This course explores the mechanics of evolution from the viewpoint of allelic frequnces. It begins with the basic theory of Hardy Weinberg equilbrium and expands that theory to embrace linkage disequilibrium, selection in single-locus and multifocus systems, genitic drift, and the effects of mutation rates, population size, and migration on the genetic structure of populations. Exposure is given to classic ideas (e.g., shifting balance theory and runaway sexual selection) and to applications of theroy (e.g., breeding designs, conservation genetics0. Lecture, 3 hours; recitation, 1 hour. Prerequisites: BIOL 215.

BIOL 402. Bioinformatics. 4 Hours.

Computational methods for stufy of biological sequence data in comparative biology and evolution. Analysis of genome content and organization. Techniques for searching sequence databases, pairwise and multiple sequence alignment, phylogenetic methods, and methods for pattern recognition and functional inference from sequence data. Pre-Requisites: Biol 150 and Math 103 or permission of the instructor.

BIOL 405. Prokaryotic Physiology. 4 Hours.

Indept examination of the physiology, metabolism, and genetics of bacteria and archaea. Lecture, 3 hours; Laboratory, 3 hours. Prerequisites: BIOL 215 and 151 or 142, or 154.

BIOL 420. Co-Op Practicum. 4-8 Hour.

A cooperative program with industry, state, and federal agencies for an in-depth study of a specialized aspect of biology. Students spend approximately 25 clock hours per semester hour for the practicum. Prerequisites: 2 years of biology or consent of biology coordinator.

BIOL 430. Pre-Veterinary Practicum. 3 Hours.

This program is designed to give MSU students a hands-on experience in veterinary medicine. The students spend about 80 houts per semester for the practicum. Prerequisite: 2 years of biology.

BIOL 440. Pre-Med Practicum. 3 Hours.

This program is designed to give MSU students a basic understanding of the hospital and its functions. Students spend approximately 90 hours per semester in the various departments and the family practice clinic.
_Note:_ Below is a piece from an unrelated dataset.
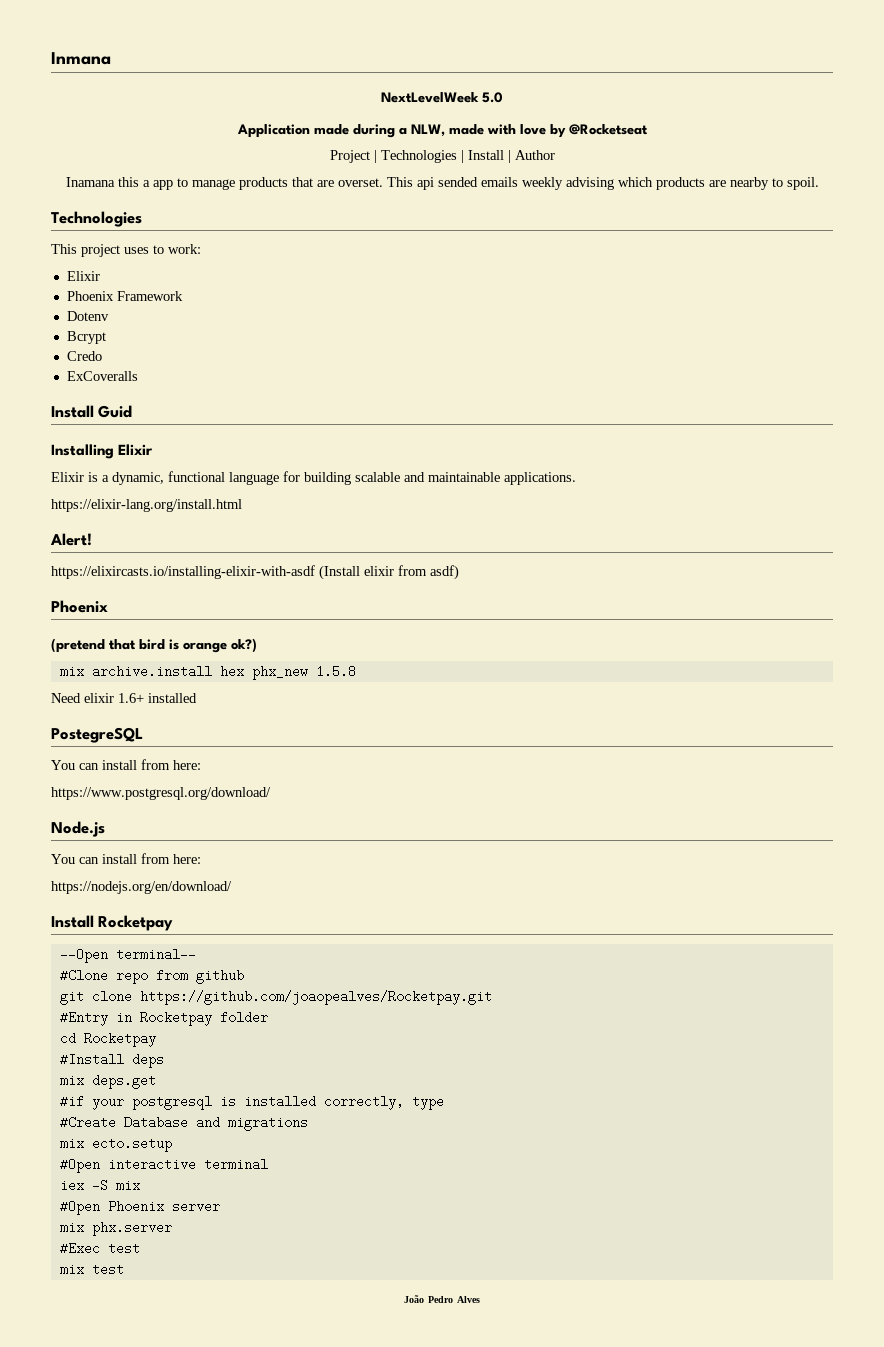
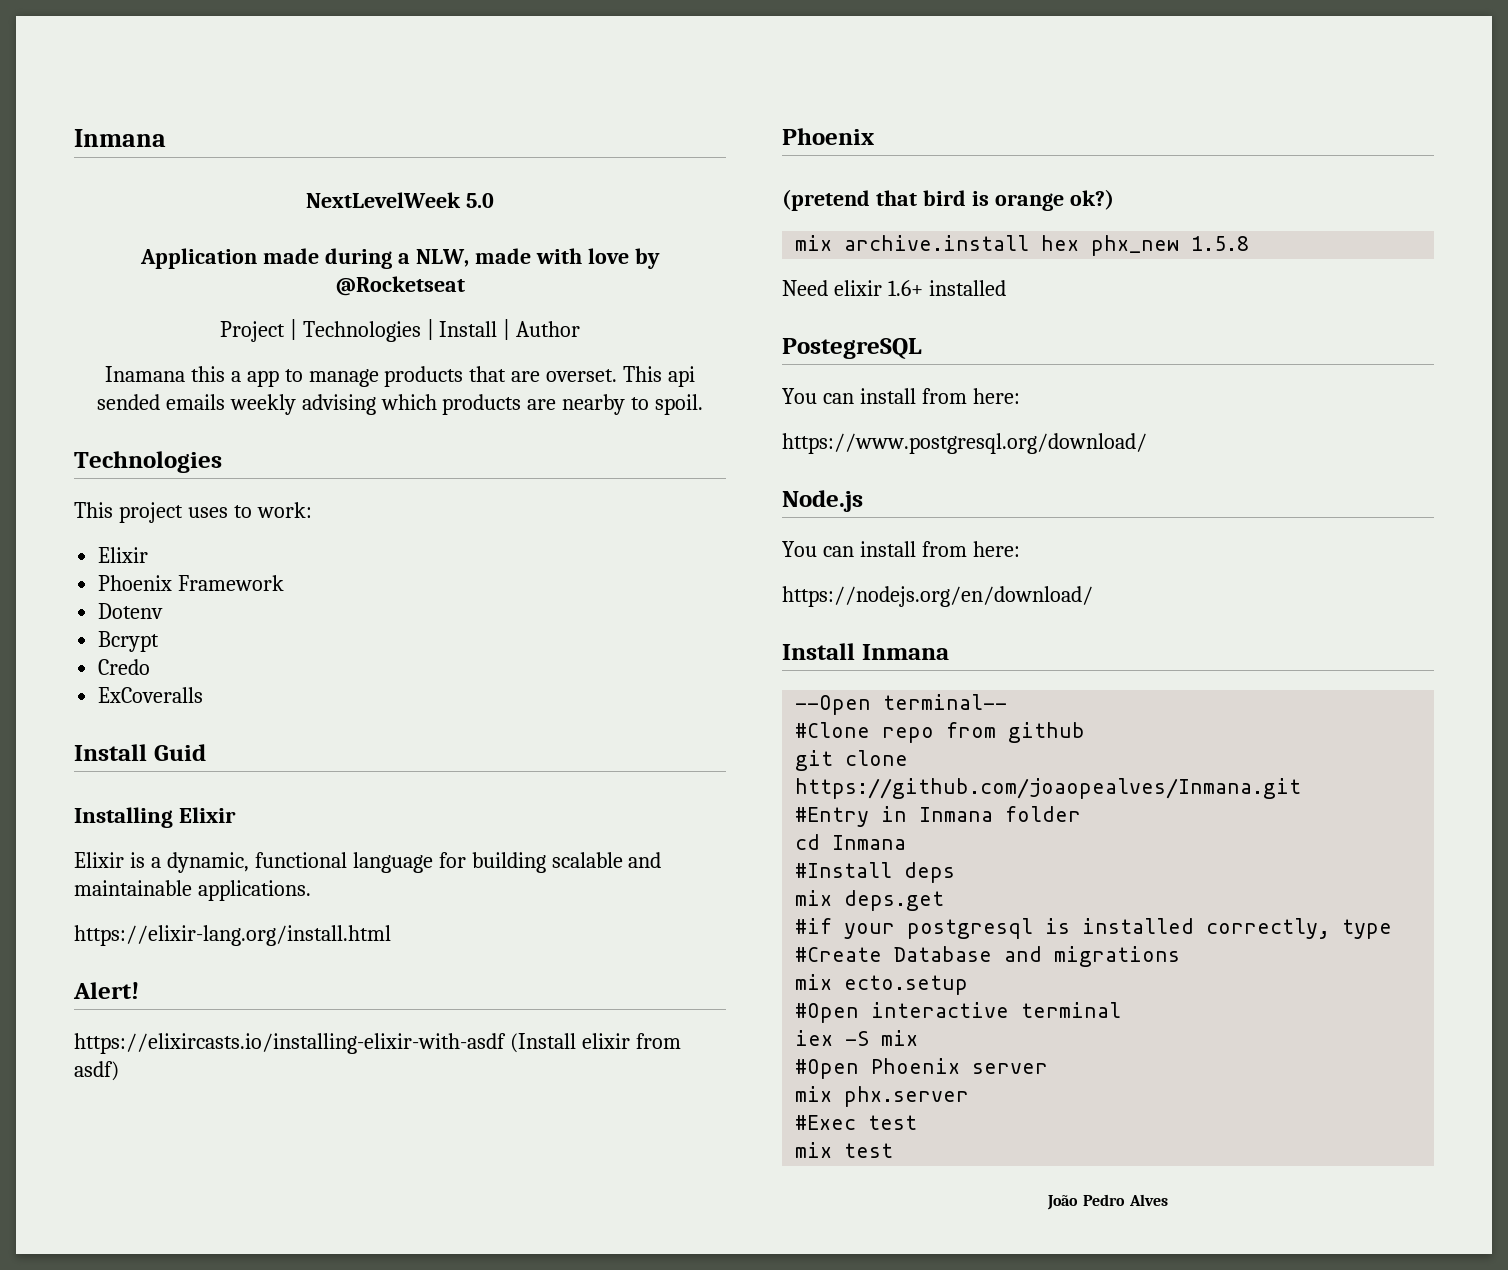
[98,915,174,931] Rocketpay -> [861,644,949,660] Inmana
[139,990,492,1005] https://github.com/joaopealves/Rocketpay.git -> [795,778,1302,799] https://github.com/joaopealves/Inmana.git
[139,1011,212,1026] Rocketpay -> [919,807,994,822] Inmana
[83,1032,156,1047] Rocketpay -> [832,835,907,850] Inmana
Students are supervised by the physicians involved in the program while the program is corrdinated by a biology professor on campus. Prerequisite: Consent of instructor.

BIOL 445. Cancer Biology. 4 Hours.

This course describes the major aspects of cell cycle control and relates them to the multiple cell cycle defects associated with cancer. Lecture, 3 hours; Laboratory, 3 hours. Prerequisites: BIOL 215.
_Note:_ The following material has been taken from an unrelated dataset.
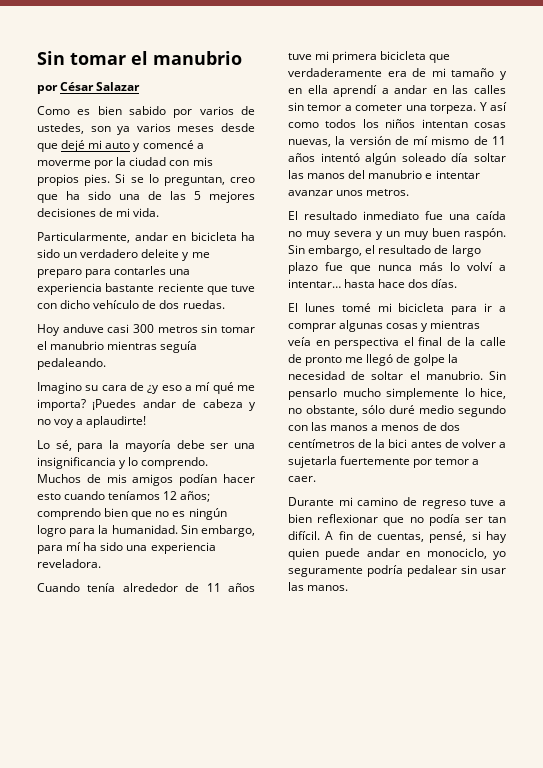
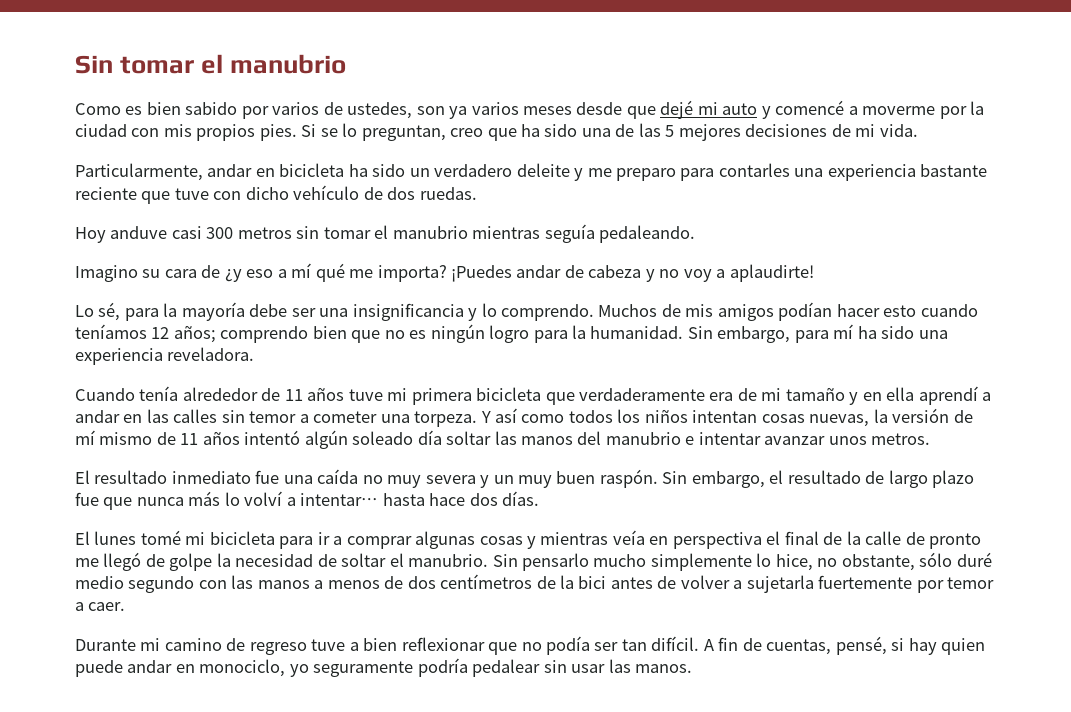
[37,82,141,94] // por César Salazar -> (347, 64) none

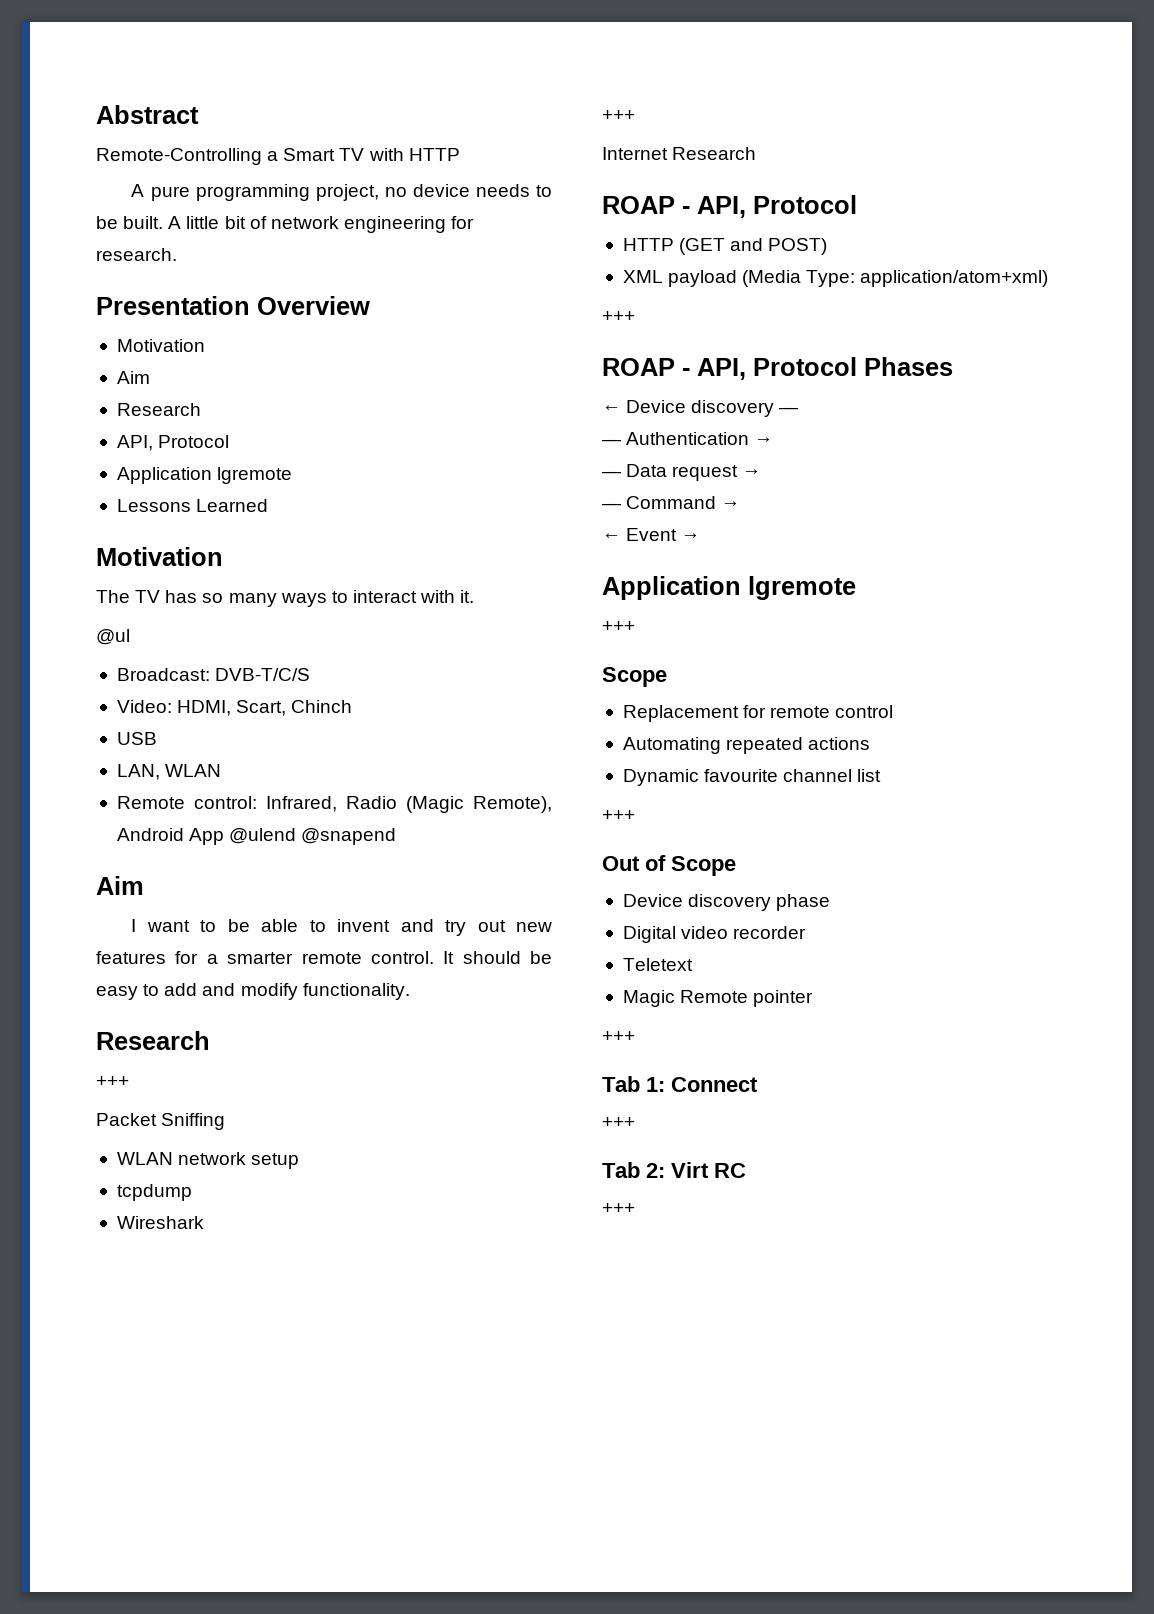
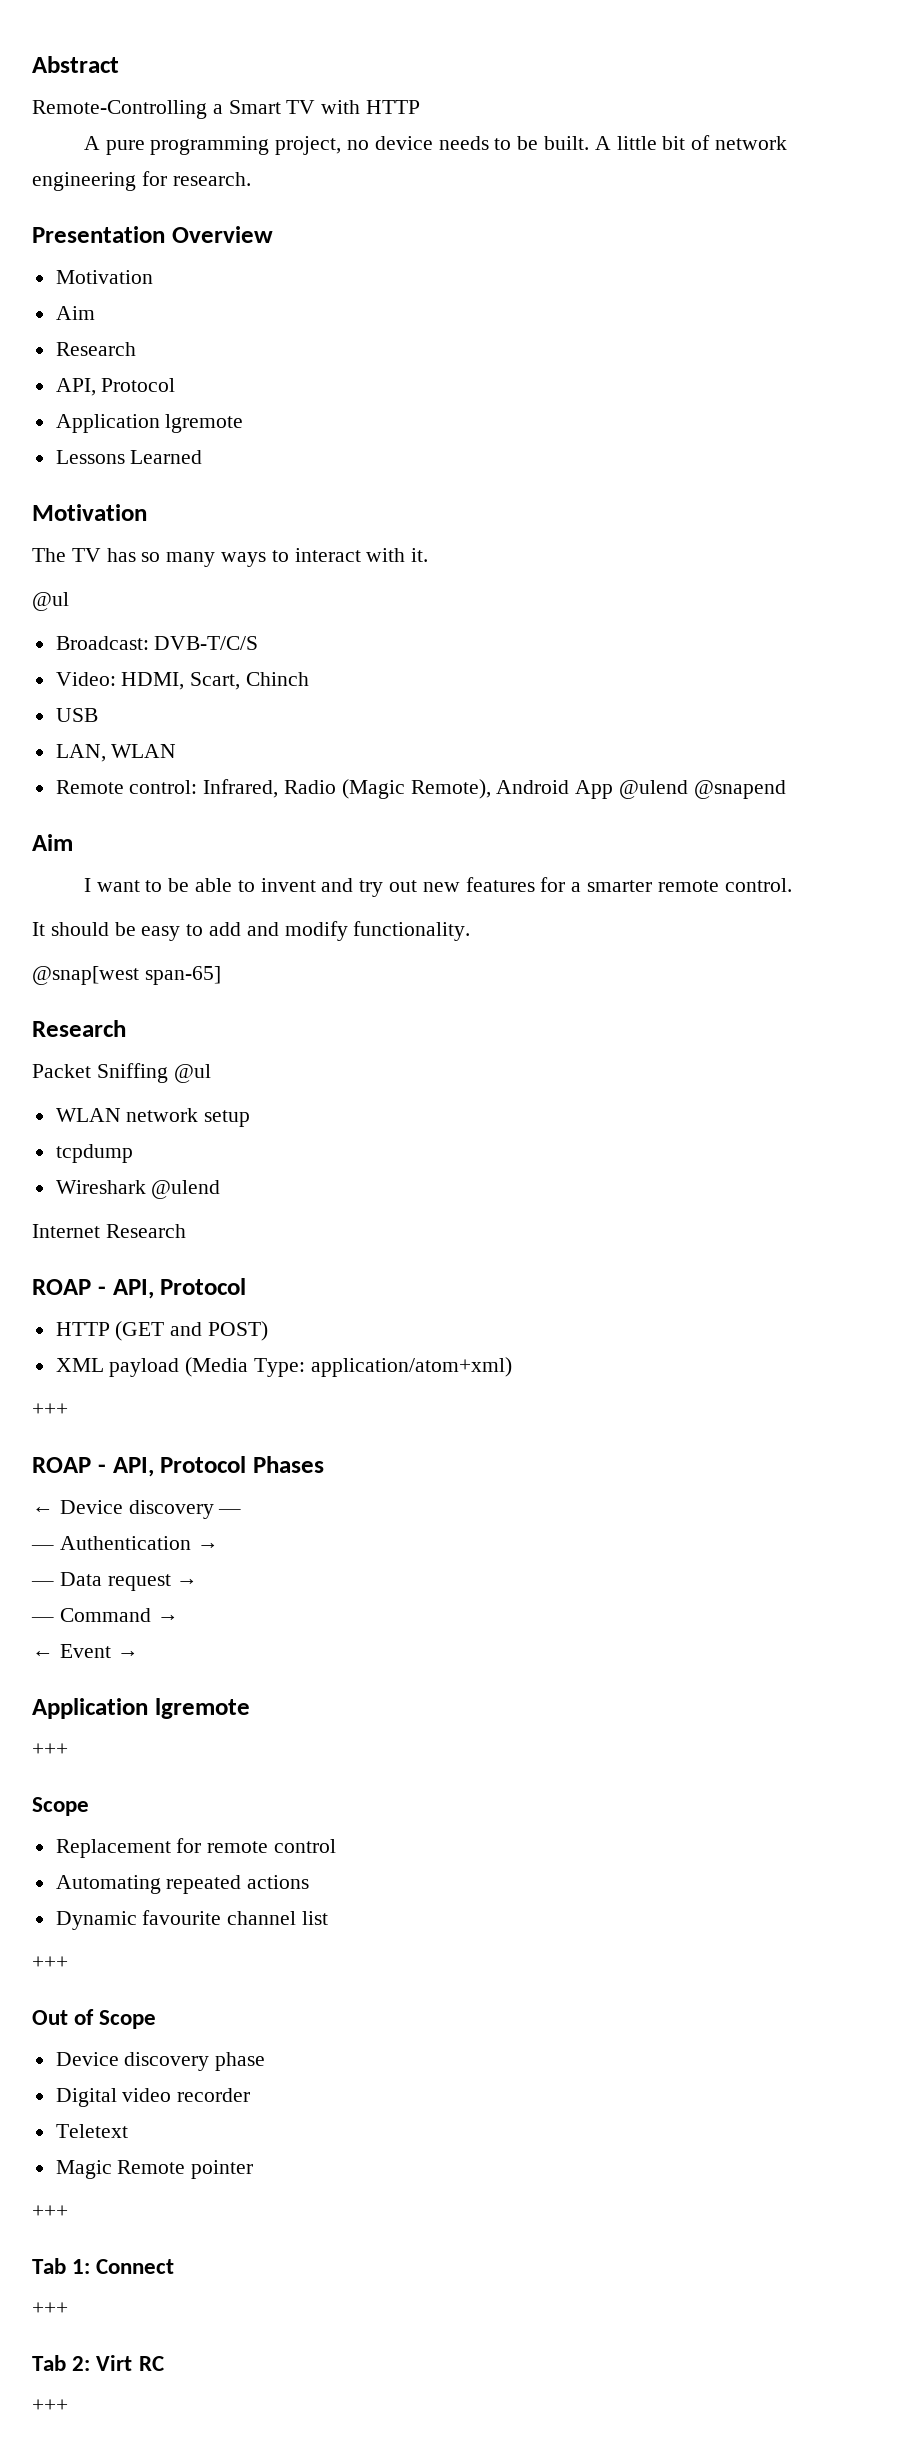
(434, 957) none -> (792, 885) //
[96,1031,210,1050] [96,1076,129,1087] // Research // +++ -> [32,966,221,985] [32,1020,126,1037] // @snap[west span-65] // Research
(226, 1121) none -> [173,1064,211,1083] @ul
[602,110,635,121] // +++ -> [151,1180,221,1199] @ulend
BIOL 448. Systematic Botany. 4 Hours.

Classification and taxonomy of plants with emphasis on local flora. Lecture, 3 hours; laboratory, 3 hours. Prerequisite: BIOL 154.

BIOL 450. Parasitology. 4 Hours.

Morphology, taxonomy, and life histories of the endemic, exotic, and zoonotic parasites of the animal kingdom. Diseases caused by parasites are also presented. Lecture, 3 hours; laboratory, 3 hours. Prerequisite: BIOL 221.
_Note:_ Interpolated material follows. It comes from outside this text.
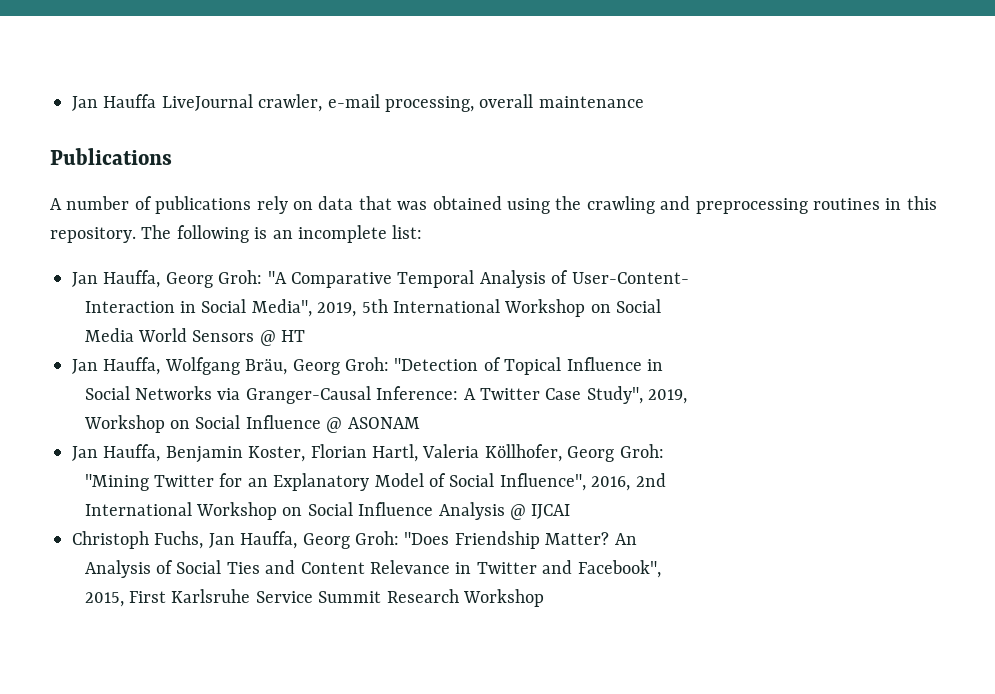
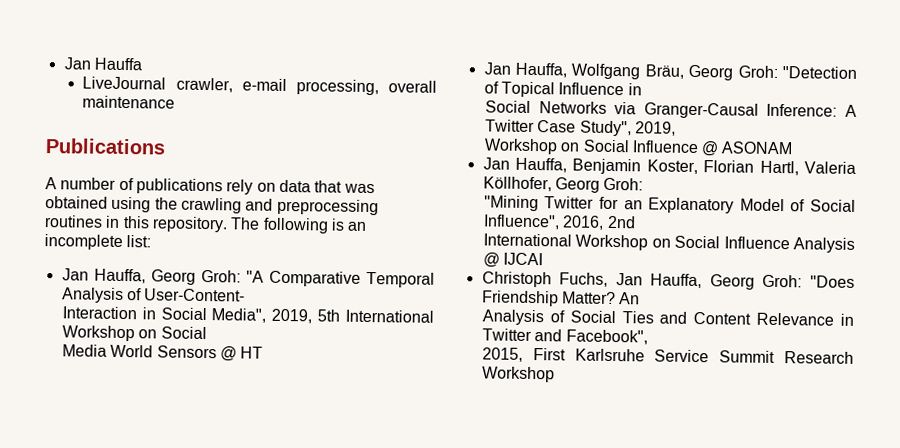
(157, 101) none -> (143, 64) //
BIOL 455. Hematology. 4 Hours.

Study of the blood and hematologic disorders including anemia, leukemia, and other blood dyscrasias. Lecture, 3 hours; laboratory, 3 hours. Prerequisite: BIOL 221.

BIOL 458. Anatomy of Seed Plants. 4 Hours.

Development of cells, tissues, and organs in seed plants. Lecture, 3 hours; laboratory, 3 hours. Prerequisites: BIOL 150.

BIOL 460. Herpetology. 4 Hours.

Herpetology is the study of reptiles (exclusive of birds) and amphibians; this includes extant groups (e.g., frogs) and extinct groups (e.g., dinsaurs). This course begins with the phylogeny, history, and taxonomy of "herps" (i.e., reptiles and amphibians) and progresses to coverage of physiology, ecology, and behavior. Prerequisite: BIOL151.

BIOL 465. Immunology. 4 Hours.

Principles and techniques of immunology and serology. Lecture, 3 hours; laboratory, 3 hours. Prerequisites: BIOL 150.

BIOL 470. Histology. 4 Hours.

The course presents the microscopic anatomy of vertebrates with an emphasis on humans.Structure-function relationships at the cell and tissue levels are highlighted. Cell and tissue anatomy comprise the structural basis of normal physiology. Knowledge of histology is essential for understanding disease mechanisms in terms of altered structure and function of the body. Students are expected to identify cells, tissues and organs, and understand the structural basis of their function. Emphasis is placed on microscopic study in laboratories. Lecture, 2 hours; laboratory, 4 hours. Prerequisite: BIOL 150 or 220.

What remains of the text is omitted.